Rencontre avec James Becht, libraire, éditeur et docteur en philosophie. Une aventure humaine et philosophique en milieu rural

Jankélévitch
« On peut vivre sans philosophie, mais on vit moins bien ! »
James Becht (1) a ouvert la librairie « Convergences » à Sainte-Gauburge-Sainte-Colombe, village de l’Orne. Un lieu de rencontre et de réflexion autour de la philosophie.
La librairie est située au cœur d’un bourg rural. Elle se nomme Convergences, un nom bien trouvé à deux titres. D’abord parce qu’elle est installée à l’intersection de deux routes départementales bien fréquentées. Ensuite parce que la librairie propose un grand éclectisme et elle est un lieu où se croisent des gens très différents. C’est un lieu qui vend des livres mais également un espace de rencontre et de réflexion.
Entre les livres, le bon café, le thé parfumé, les petits plats succulents et les petites douceurs, James et sa femme Charlotte ont su créer un véritable lieu de vie très accueillant pour le village et ses alentours.
James et Charlotte y animent aussi un café philo, une maison d’édition, une galerie d’art et un salon de thé.
La revue Acropolis est allée à la rencontre de James Becht pour découvrir cette aventure originale qui a commencé fin 2023.
Revue Acropolis : Comment est née cette aventure philosophique ? Pourquoi un tel projet ?
James Becht : Lorsque j’étais lycéen à Paris, je travaillais avec un bouquiniste. J’ai ensuite étudié la sociologie et la philosophie, jusqu’à l’obtention d’un doctorat. Sur le plan professionnel, j’ai été libraire à Paris. Par la suite, après le décès des responsables, j’ai travaillé dans la cybersécurité. Et, il y a dix ans, nous nous sommes installés avec nos enfants dans l’Orne. Le projet de tenir une librairie dans notre village s’est concrétisé il y a un peu moins de deux ans.
Revue Acropolis : La devise du lieu, dites-vous c’est : « Les gens pensent ». Pouvez-vous nous en dire plus ?
J.B. : Ce qui me semble essentiel c’est d’accompagner chacun pour ouvrir la possibilité d’exprimer une pensée. Tout le monde a capacité à penser, d’où notre devise : « les gens pensent ». La philosophie est avant tout un exercice qui se pratique au quotidien. Elle n’est pas une discipline universitaire, ni un bavardage superficiel. Ici, i n’y pas de « prêt-à-penser ». Dans nos cafés philo, il y a la tentative d’une expérience de pensée, avec quelques exigences pour en assurer le déroulement.

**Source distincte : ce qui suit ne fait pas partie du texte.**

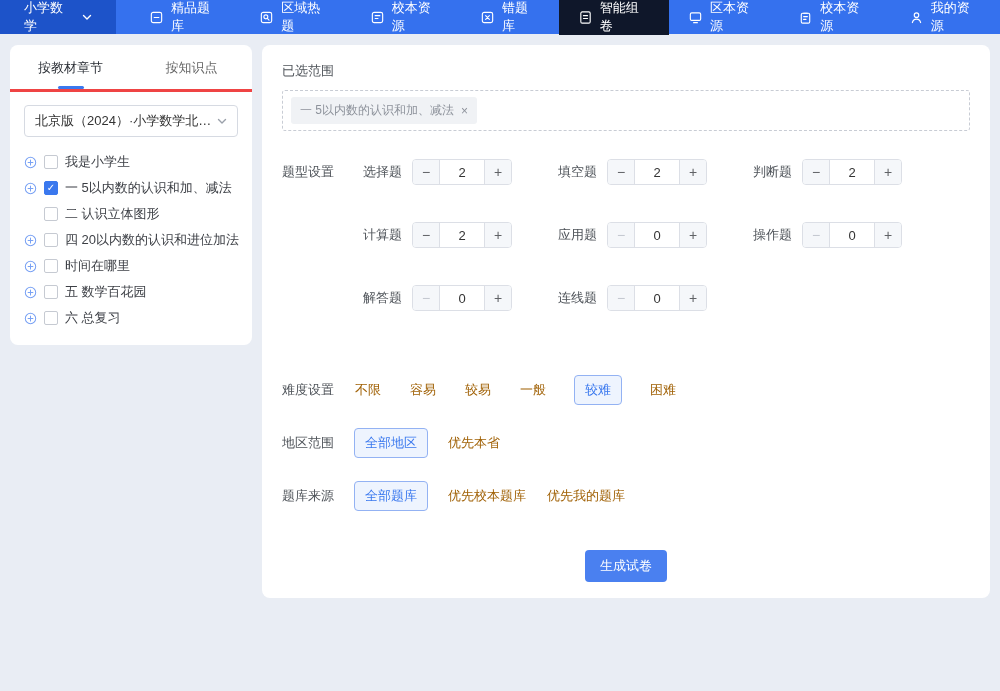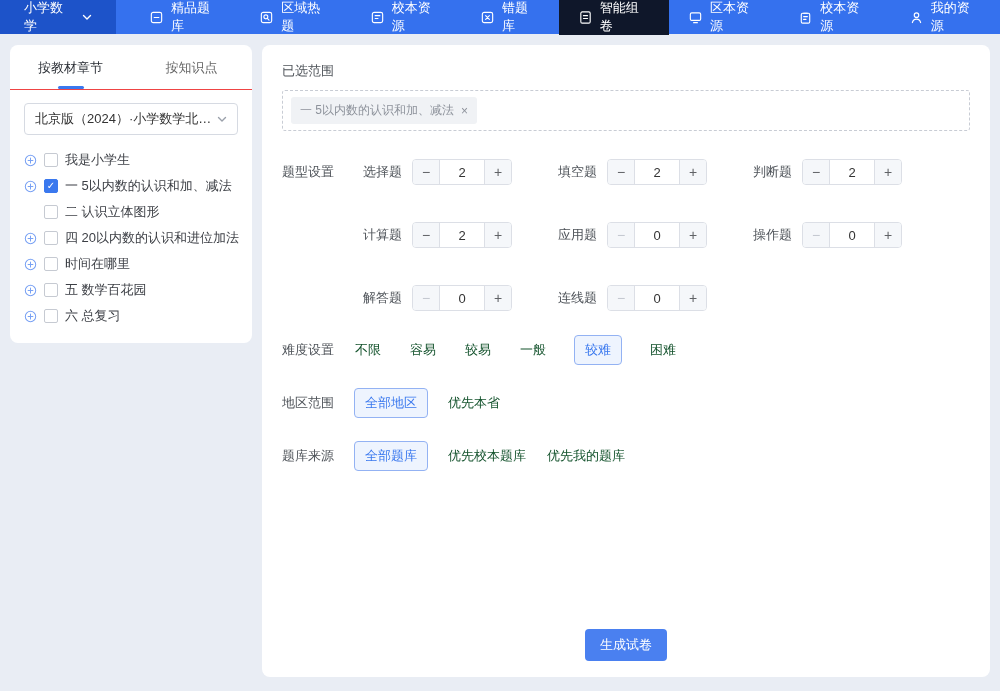"按教材章节" .tabs { border-bottom: 1px solid #ef4444 -> 3px solid #ef4444 }
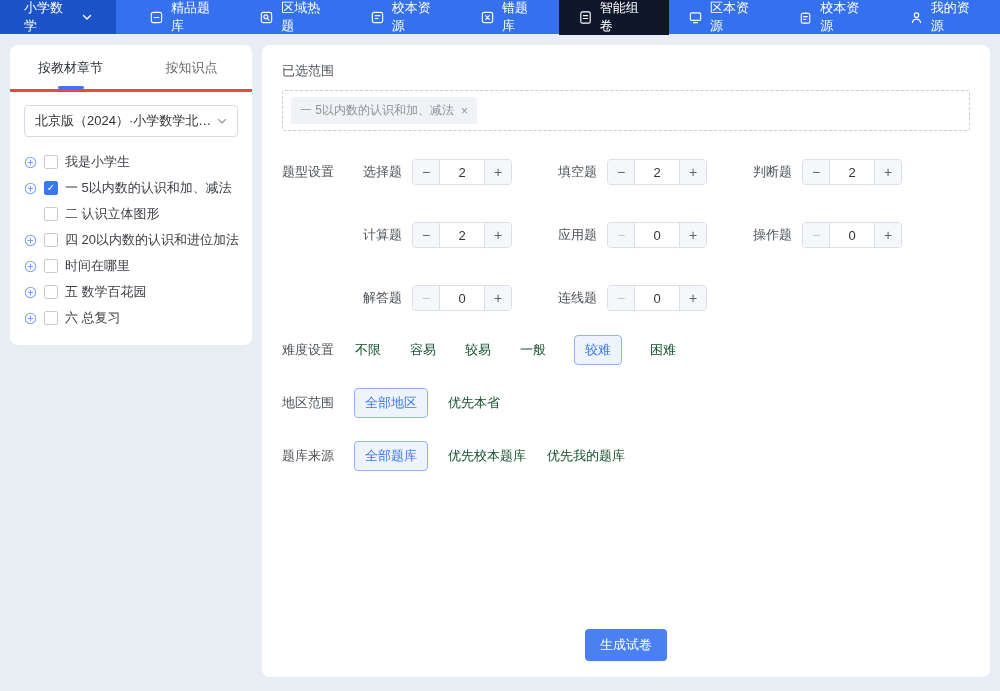"已选范围" .panel { height: 632px -> 553px }
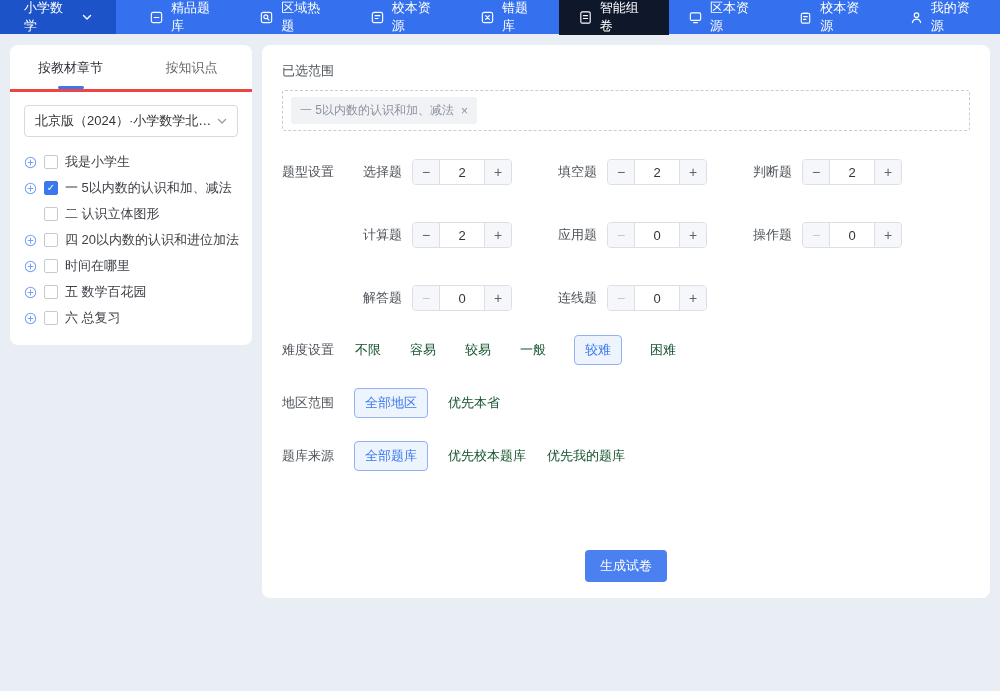"难度设置" .difficulty-row { margin-top: 24px -> 64px }
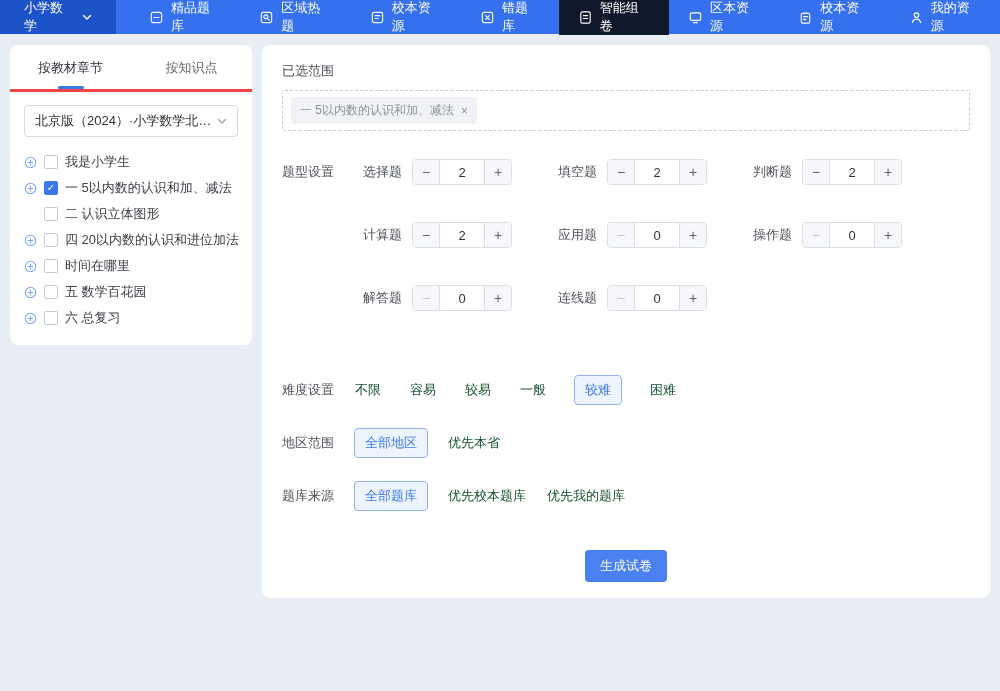"不限" .opt { color: #14532d -> #a16207 }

Revue A. : La librairie avec le salon de thé est ouverte tous les jours, même le dimanche ?
J.B. : Jusqu’à récemment, la librairie était en effet ouverte tous les jours de 9h à 19h (sauf le dimanche jusqu’à 17h). Nous avons décidé de fermer le lundi et le jeudi, non pas faute d’affluence, mais tout simplement pour redonner plus de place à notre vie familiale. Ceci étant dit, à la campagne, les gens viennent de loin et ont l’habitude de se déplacer. Assurer une forte présence est essentiel, ne serait-ce qu’au niveau du service proposé. Nous prévoyons d’ailleurs d’ouvrir à nouveau les lundis et jeudis, une fois que nous nous serons réorganisés pour cela. Cela signifie une présence et une disponibilité très importantes que nous assurons, Charlotte et moi.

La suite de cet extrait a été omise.